The harmful factors influencing environment from macaroni factory, are:

- flour dust; flour movement on материалопроводам (pipes on which the flour by means of aspiration (a blowing method) arrives it is accompanied by flour allocation in air which gets into an air duct of an aspiration network and goes to a cyclone. However sometimes in a cyclone it isn't enough air and its emissions in environment exceeds MPE (maximum permissible emissions), (according to SN-1042-7Z) 0,5 g/sec. are equal;

- noise: the operative equipment is a source of continuous noise, admissible sanitary standards of PDV of noise: 35 dBA in the afternoon, 25 dBA at night;

- sewage shouldn't exceed sanitary standards on impurity the organic pollutants which quantity shouldn't exceed admissible 3 mg/l.

 

 

 

 

 

 

 

Conclusion

So, in the work I tried to tell about features of the production technology of pasta.
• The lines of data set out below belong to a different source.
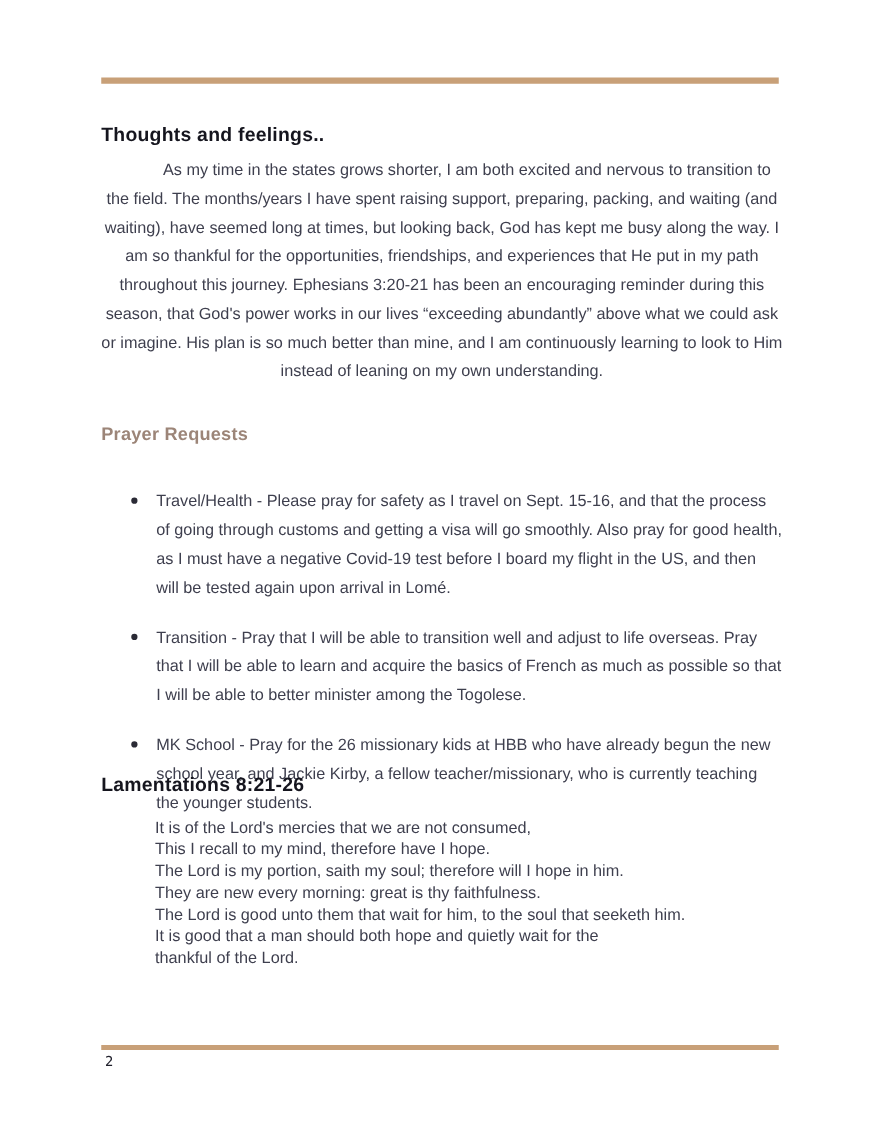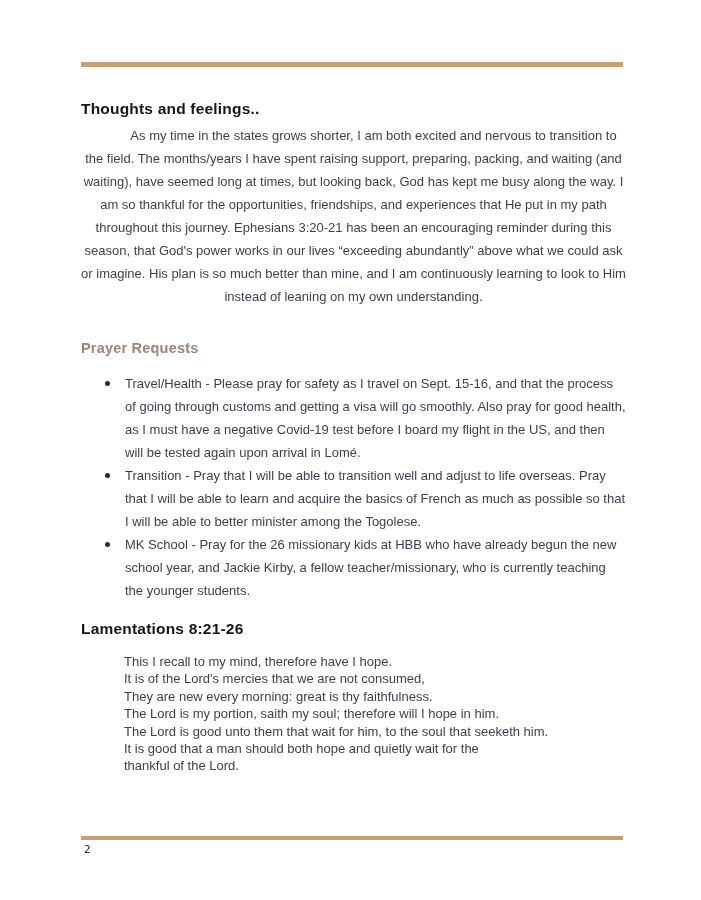"Travel/Health - Please pray for" .bullets li { margin-top: none -> 17px }
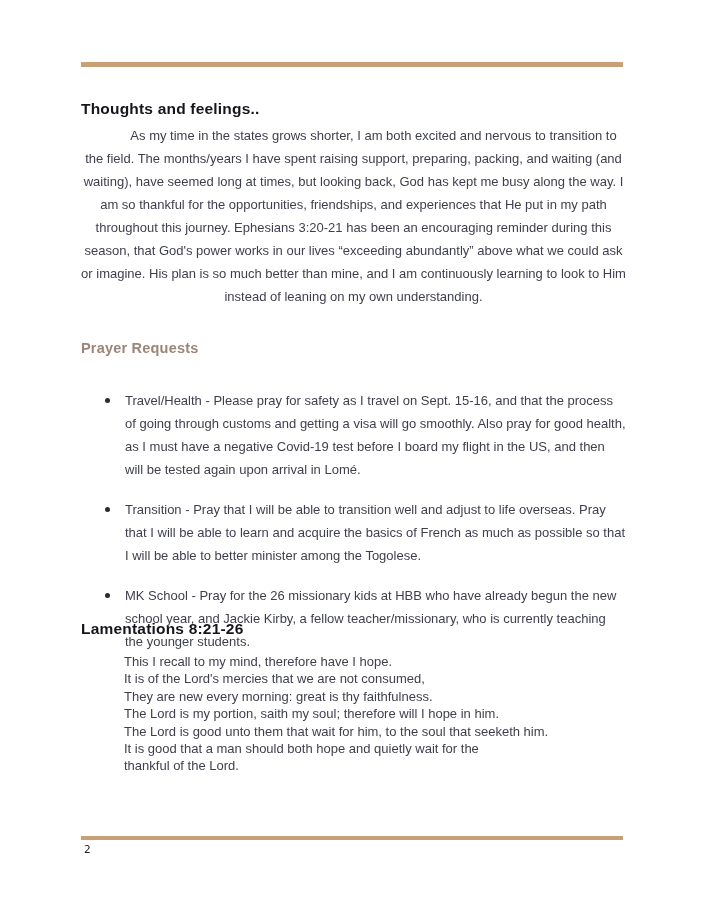"This I recall to my" div { order: before "It is of the Lord's" -> after "It is of the Lord's" }
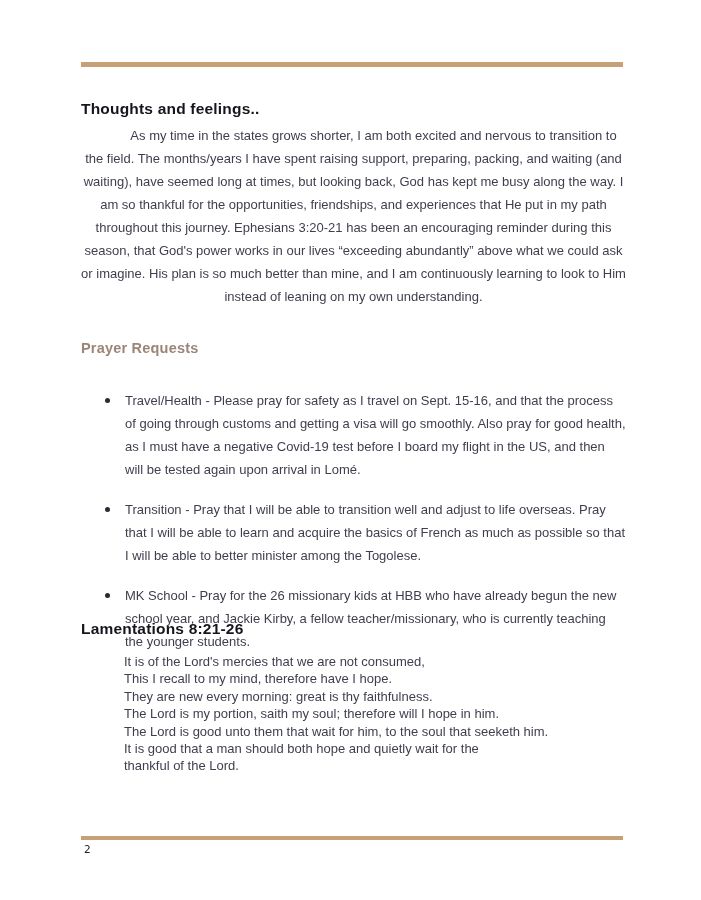"They are new every morning:" div { order: before "The Lord is my portion," -> after "The Lord is my portion," }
By scientists-physiologists it is proved that the human diet has to consist for 37% from products of a flour, i.e. bread, bakery products, and also macaroni. Consumption of 100 g of macaroni a day covers completely human wants in proteins, for 50% in starch, also was specified that proteins, fats and the carbohydrates containing in macaroni, possess high comprehensibility.

 

 

 

 

 

 

 

 

 

 

 

 

 

 

 

 

 

 

 

 

 

 

 

The list of the used literature

  1. Медведев Г.М. Технология и оборудование макаронного производства. – М.: 1984. – 280 с.
  2. Чернов М.Е. Оборудование предприятий макаронной промышленности. – М.:  1987. – 232 с.
  3. Смирнова Н. А. , Надеждина Л. А. “ Товароведение зерномучных и кондитерских товаров.” М.: 1990 г. – 241 с.

3. В. И. Теплов, В. Е.  Боряев “Товароведение продовольственных товаров.” М.: - 1989 г.